By Wendy Walker
St. Martin’s Griffin Edition – April 2009
Affluent suburbia with its tree lined streets, pretty homes, and lush green lawns. An idyllic setting, but like the black fungus invading the verdant lawns, a plague of discontent has settled over the wives of Hunting Ridge. Four wives, four friends, living lives that are inherently the same, yet different. All stay at home moms, all filled with the same discontent, but using different means of coping.
Gayle Beck comes from ‘old money’ and takes pleasure in the social status it guarantees. Her life appears perfect to anyone looking from the outside. But inside her beautiful 1890’s farmhouse, things are far more sinister and getting worse each day. She deals with her husband’s rage, and a young son who continually grows quieter and unhappier. Gayle wonders how much longer she’ll be able to keep up the appearance of a woman in control; even with the aid of the many pills her doctor prescribes.
Janie Kirk is a woman of great beauty and expert homemaking abilities. She’s the perfect wife and mother. Janie likes her life in Hunting Ridge, but grows restless and dissatisfied with her passionless marriage and the husband who doesn’t know nor does he care to know the real woman he’s married to. Turning to a torrid affair could spell the end of everything for Janie.
Marie Pesseti, a part time divorce attorney struggling to have it all. Marie was going crazy being a full time, stay at home mom and opened her own small law office specializing in father custody cases. She feels she’s losing her husband and daughters to the Hunting Ridge way of life, which she abhors. Working a difficult case and dealing with a cute new intern, Marie is close to taking a step that may change her life forever.
Love Welsh, a former child prodigy and illegitimate daughter of the great Alexander Rice is Marie’s next-door neighbor. Love is having a difficult time keeping things together, her home is a mess and she rarely has time to do much more than brush her hair. She knows her life is a wreck and worries constantly about her children, but can’t seem to find the energy to rectify it. A letter from her estranged father causes the ghosts from Love’s past to resurface and things go from bad to worse. Love develops horrific, debilitating back pain, but all the medical tests fail to explain the reason for it.
When it fell to me to read and review FOUR WIVES, I wasn’t sure if I could do it justice. It just isn’t my kind of story. There’s nothing I dislike more than reading about women with expensive educations, too much money and do too much whining. Women who have it all, but are never happy. Women who are doing what many women would love to do—stay at home and raise their children instead of going to a back breaking job and leaving the kids in day care, so they can make enough money just to get by. But keeping an open mine, I turned to the first page. The excellent writing pulled me into the story. The phenomenal characterization kept me there.
Although I found these four women unlikable, I liked them anyway.
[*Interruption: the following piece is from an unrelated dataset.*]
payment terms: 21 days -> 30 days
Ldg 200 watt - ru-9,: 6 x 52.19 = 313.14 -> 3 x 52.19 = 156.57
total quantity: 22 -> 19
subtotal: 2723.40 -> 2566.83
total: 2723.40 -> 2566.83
All four women are devoted mothers and fearful of making any choices that would adversely affect their children. I became absorbed in their lives and couldn’t stop turning the pages. Even though their lives are so far from my own, I could see tiny pieces of myself in each of them. I too have suffered from a bad marriage, dissatisfaction, depression, restlessness, and bone deep weariness. I too have had to keep my silence, and make tough choices for the good of my children and my sanity.
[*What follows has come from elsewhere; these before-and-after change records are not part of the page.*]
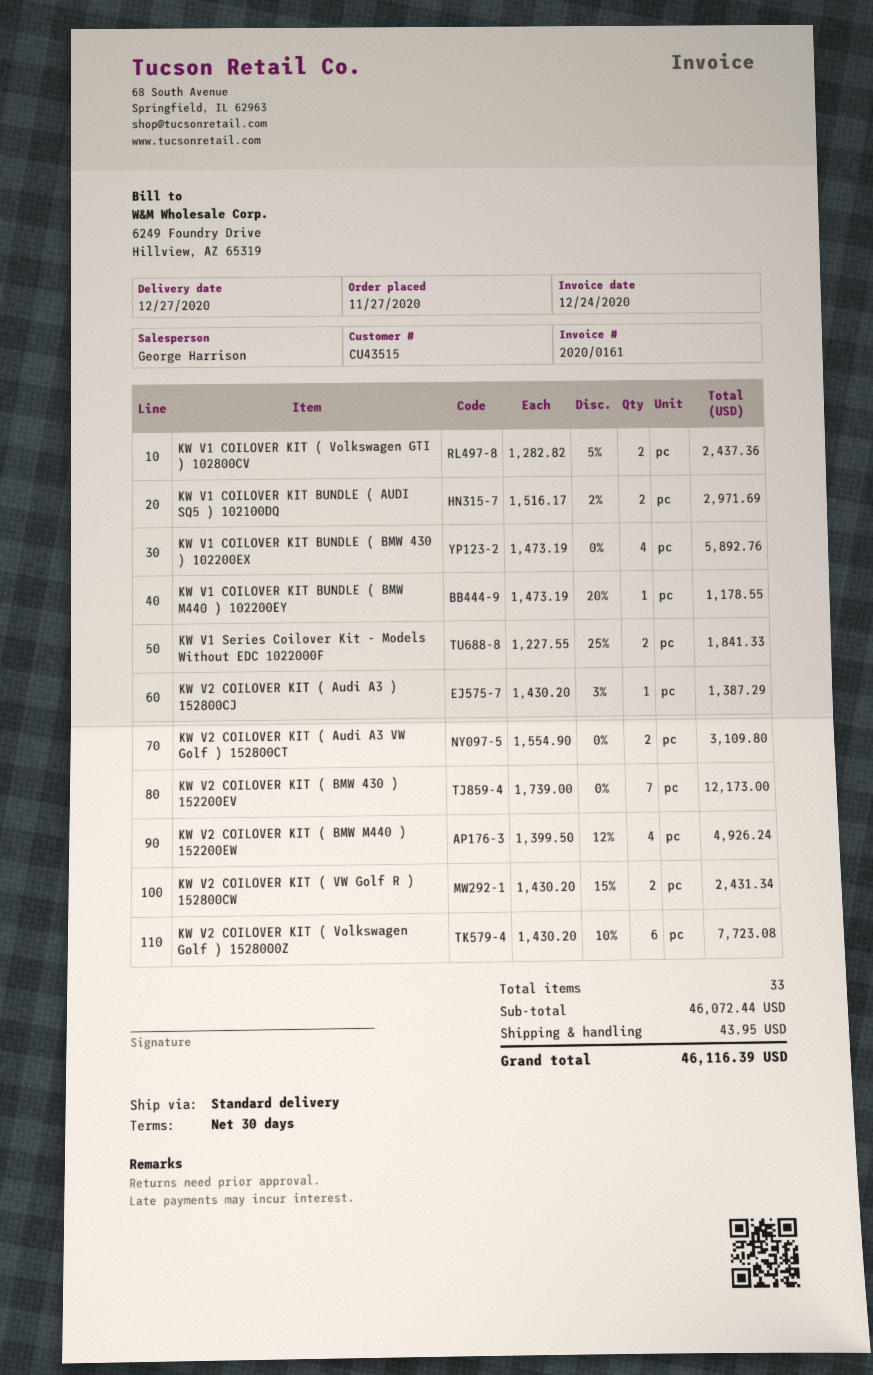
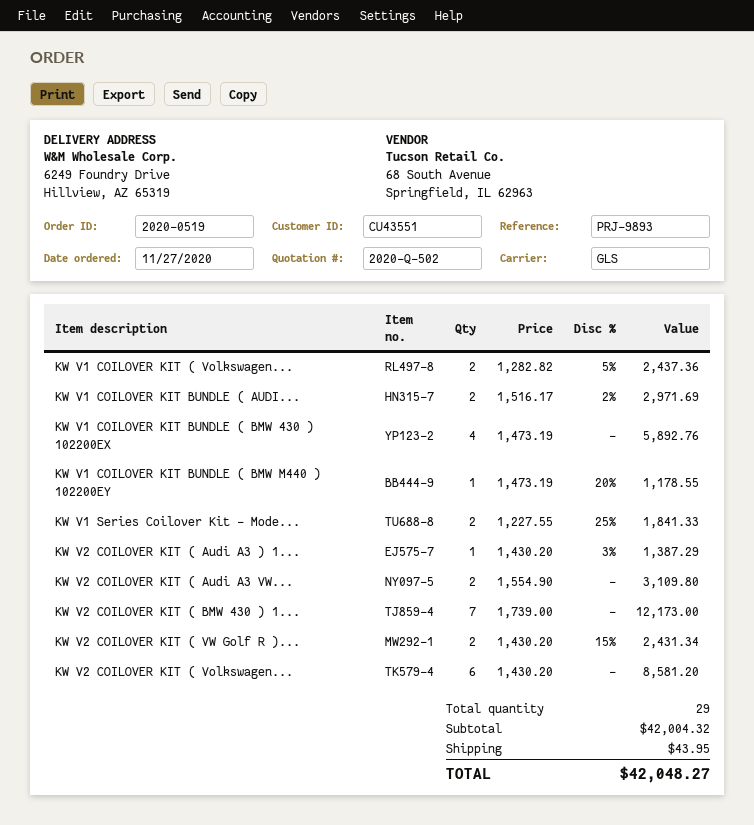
customer number: CU43515 -> CU43551
shipping method: standard -> GLS
KW V2 COILOVER KIT ( BMW M440 ) 152200EW: 4 x 1399.50 - 12% = 4926.24 -> none
KW V2 COILOVER KIT ( Volkswagen Golf ) 1528000Z: 6 x 1430.20 - 10% = 7723.08 -> 6 x 1430.20 = 8581.20
total quantity: 33 -> 29
subtotal: 46072.44 -> 42004.32
total: 46116.39 -> 42048.27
The characters created on these pages are so real, I could easily picture them as friends or sisters and like my own family and friends, I took them into my heart, faults and all. I rooted for them to make the right decisions. I wanted to shake Gayle and kept hoping she’d tell her shrink to F-off, and then kick her good for nothing husband out of the house. Marie is a snotty little witch devoted to family, loyal to friends, full of strength, courage and integrity. I loved her and could definitely see her as a best friend. I wanted to alternately hug Love, and shake her. And Janie, I wanted to slap her, hug her. I cried for her. And in the end, she broke my heart.
Ms. Walker is a gifted writer and knows how to keep her reader’s eyes glued to her words. Skillful plotting builds the tension page after page. I kept waiting for the hump to come. The one where the story loses me for a while and I can put it down to tend to necessary chores. It didn’t happen and the chores were left until I’d turned that last page. I highly recommend this book to all women regardless of their life’s circumstances.
FOUR WIVES is about women and sentiment, passion and marriage, motherhood and most of all friendship. I defy you not to find a small bit of yourself within its pages. It’s been several days since reading this story and I can’t get these women out of my mind. They aren’t easy to forget and I imagine will be with me for a long time.